Bien que la position de la commission parlementaire ait été saluée par les eurodéputés conservateurs, les Verts se sont montrés déçus par le résultat du vote.

Ciarán Cuffe, chef de file de ce dossier pour le groupe des Verts au Parlement européen, avait demandé un élargissement de la liste des infractions couvertes par la loi.

M. Cuffe avait soutenu des amendements visant à sanctionner les automobilistes étrangers qui conduiraient dans des zones piétonnes, dans des zones à circulation limitée ou qui enfreindraient des règles relatives aux zones où les émissions sont limitées.

Toutefois, ces amendements ont été rejetés lors du vote, le Parti populaire européen (PPE) s’y opposant.
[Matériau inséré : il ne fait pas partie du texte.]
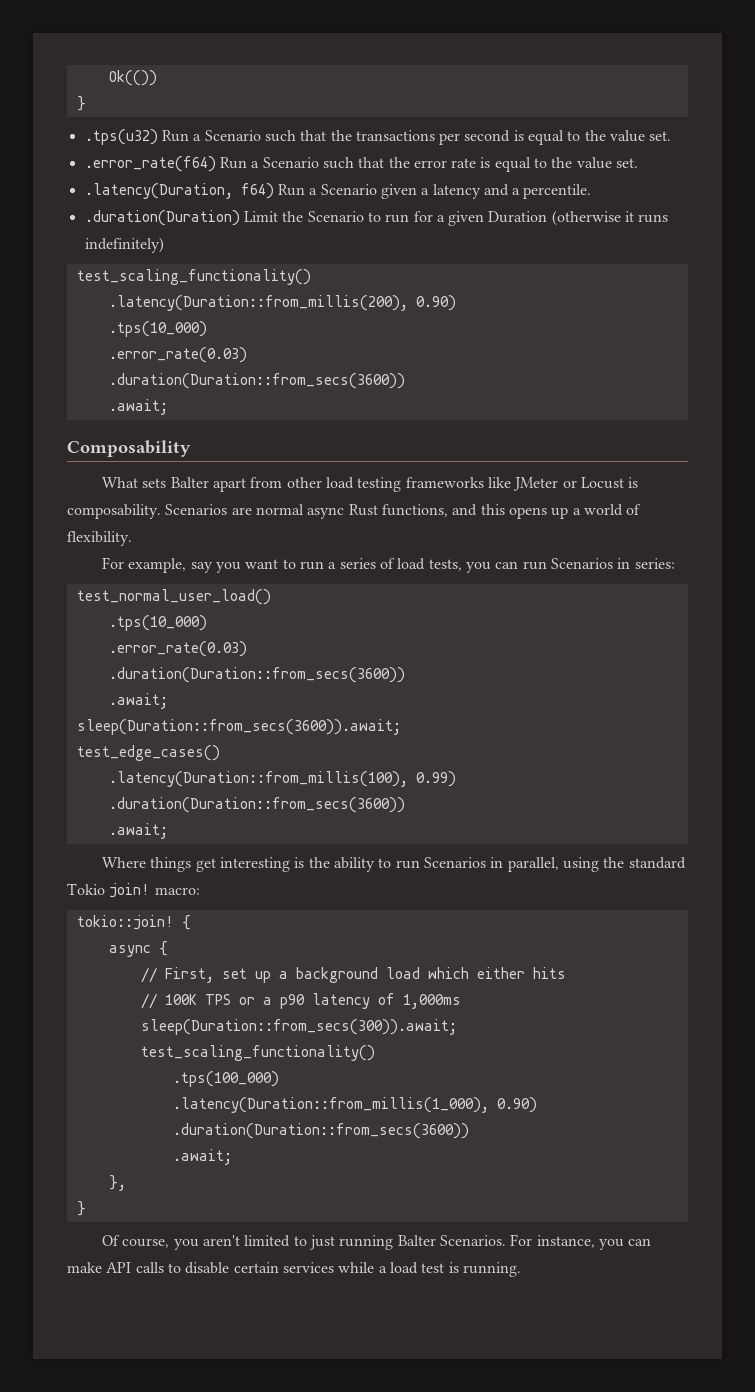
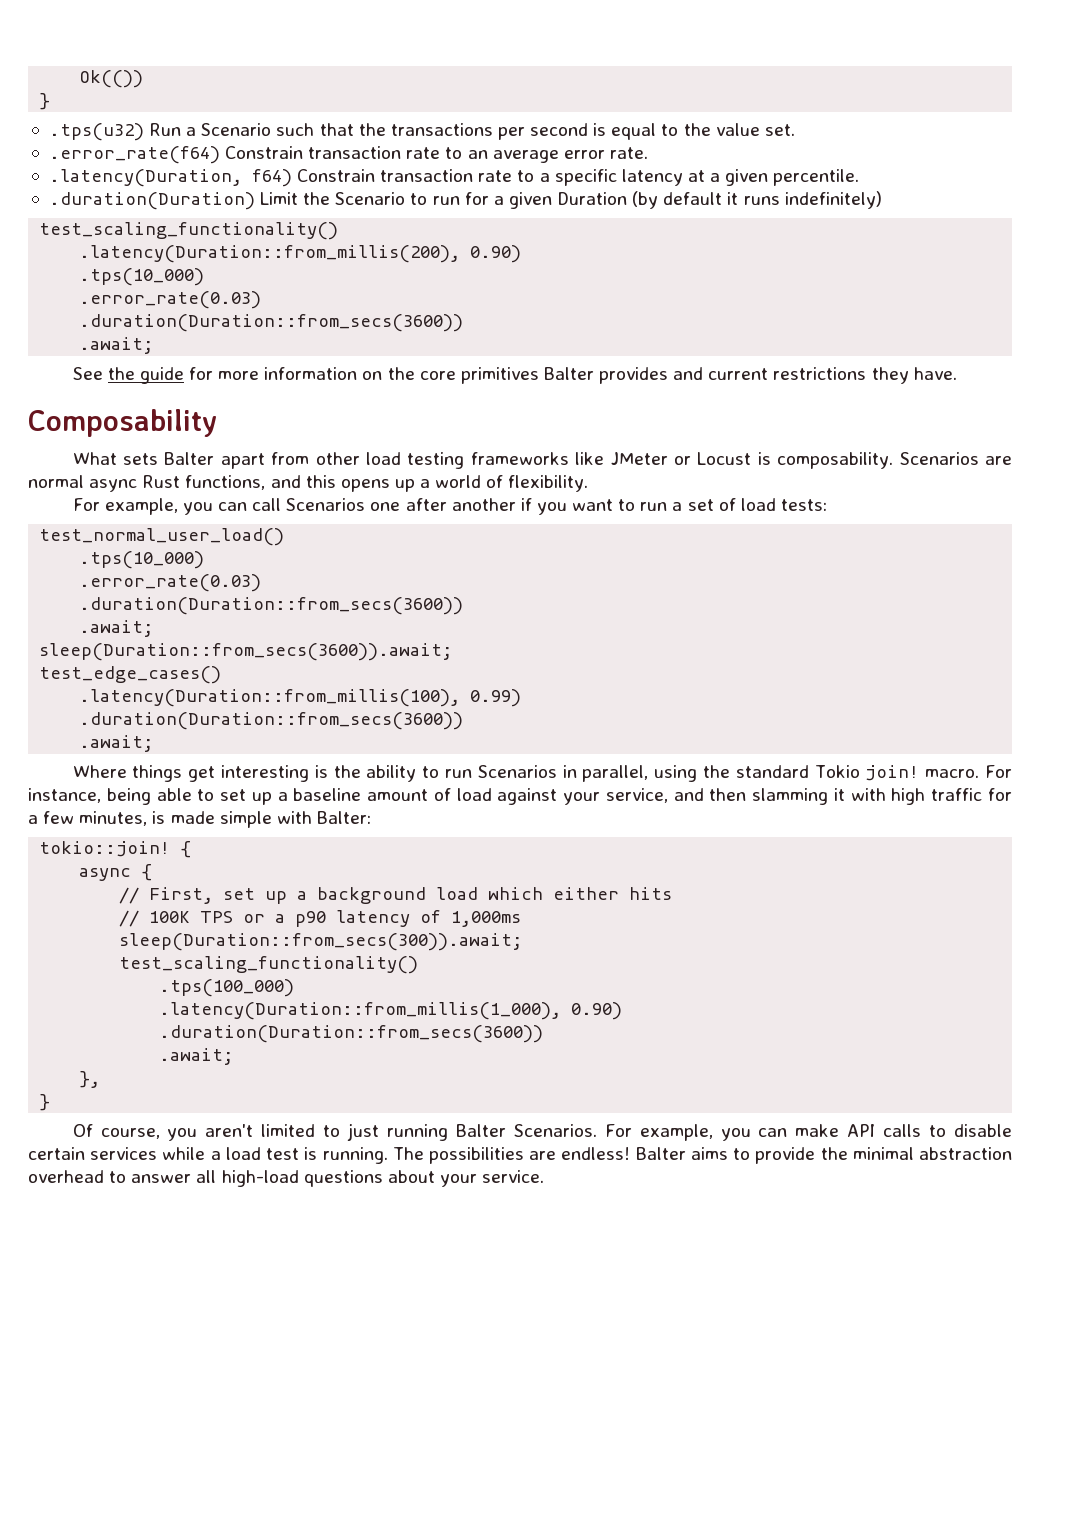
- .error_rate(f64) Run a Scenario such that the error rate is equal to the value set.
- .latency(Duration, f64) Run a Scenario given a latency and a percentile.
+ .error_rate(f64) Constrain transaction rate to an average error rate.
+ .latency(Duration, f64) Constrain transaction rate to a specific latency at a given percentile.
- .duration(Duration) Limit the Scenario to run for a given Duration (otherwise it runs indefinitely)
+ .duration(Duration) Limit the Scenario to run for a given Duration (by default it runs indefinitely)
+ See the guide for more information on the core primitives Balter provides and current restrictions they have.
- For example, say you want to run a series of load tests, you can run Scenarios in series:
+ For example, you can call Scenarios one after another if you want to run a set of load tests:
- Where things get interesting is the ability to run Scenarios in parallel, using the standard Tokio join! macro:
+ Where things get interesting is the ability to run Scenarios in parallel, using the standard Tokio join! macro. For instance, being able to set up a baseline amount of load against your service, and then slamming it with high traffic for a few minutes, is made simple with Balter:
- For instance, you can make API calls to disable certain services while a load test is running.
+ For example, you can make API calls to disable certain services while a load test is running.
+ The possibilities are endless! Balter aims to provide the minimal abstraction overhead to answer all high-load questions about your service.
« Il est hypocrite de mettre fin à l’impunité pour certaines infractions, mais pas pour d’autres, comme le fait de conduire dans des zones piétonnes », a déclaré M. Cuffe.

Eurocities, un réseau de grandes villes européennes, a également déploré le refus de la commission TRAN d’étendre le champ d’application de la loi, affirmant que le fait que des véhicules immatriculés à l’étranger puissent s’en tirer en enfreignant les règles relatives aux zones de basses émissions ou aux zones piétonnes nuit à l’acceptation des mesures par la population locale.

Dans une lettre signée par 20 représentants de villes et envoyée au début du mois, des dirigeants locaux ont exhorté les eurodéputés à soutenir des mesures qui soumettraient les conducteurs étrangers aux mêmes règles que les locaux.

Vincent Karremans, maire adjoint pour la ville de Rotterdam, a déclaré que la situation actuelle, où les sanctions liées à des infractions commises dans des zones zéro émission ne peuvent être appliquées que pour les véhicules disposant de plaques d’immatriculation nationales, « ne fonctionne tout simplement pas ».

« Sans un échange d’informations approprié, nous ne pouvons pas déterminer si une voiture portant une plaque d’immatriculation étrangère pénètre légalement dans une zone zéro émission, et encore moins infliger une amende », a déclaré M. Karremans.

« En ce qui concerne les parkings, nous constatons déjà que plus de la moitié des amendes ne sont jamais payées, car nous n’avons aucune idée de l’identité du propriétaire de la voiture », a-t-il ajouté.

Tout en saluant certains aspects du texte voté, le Conseil européen pour la sécurité des transports (ETSC) a qualifié de « regrettable » le fait que les règles d’accès des véhicules aux zones urbaines n’aient pas été incluses dans la position de la commission du Parlement.

« Rien ne justifie de laisser les conducteurs immatriculés à l’étranger s’en sortir indemnes alors que les locaux sont tenus de respecter les règles », a déclaré Ellen Townsend, directrice de la politique au ETSC.

La position de la commission TRAN va maintenant faire l’objet d’un vote en plénière, où elle devra obtenir le soutien d’une majorité d’eurodéputés. Après cela, elle constituera la position de négociation du Parlement dans les discussions interinstitutionnelles (triloges), avec le Conseil de l’UE et la Commission européenne.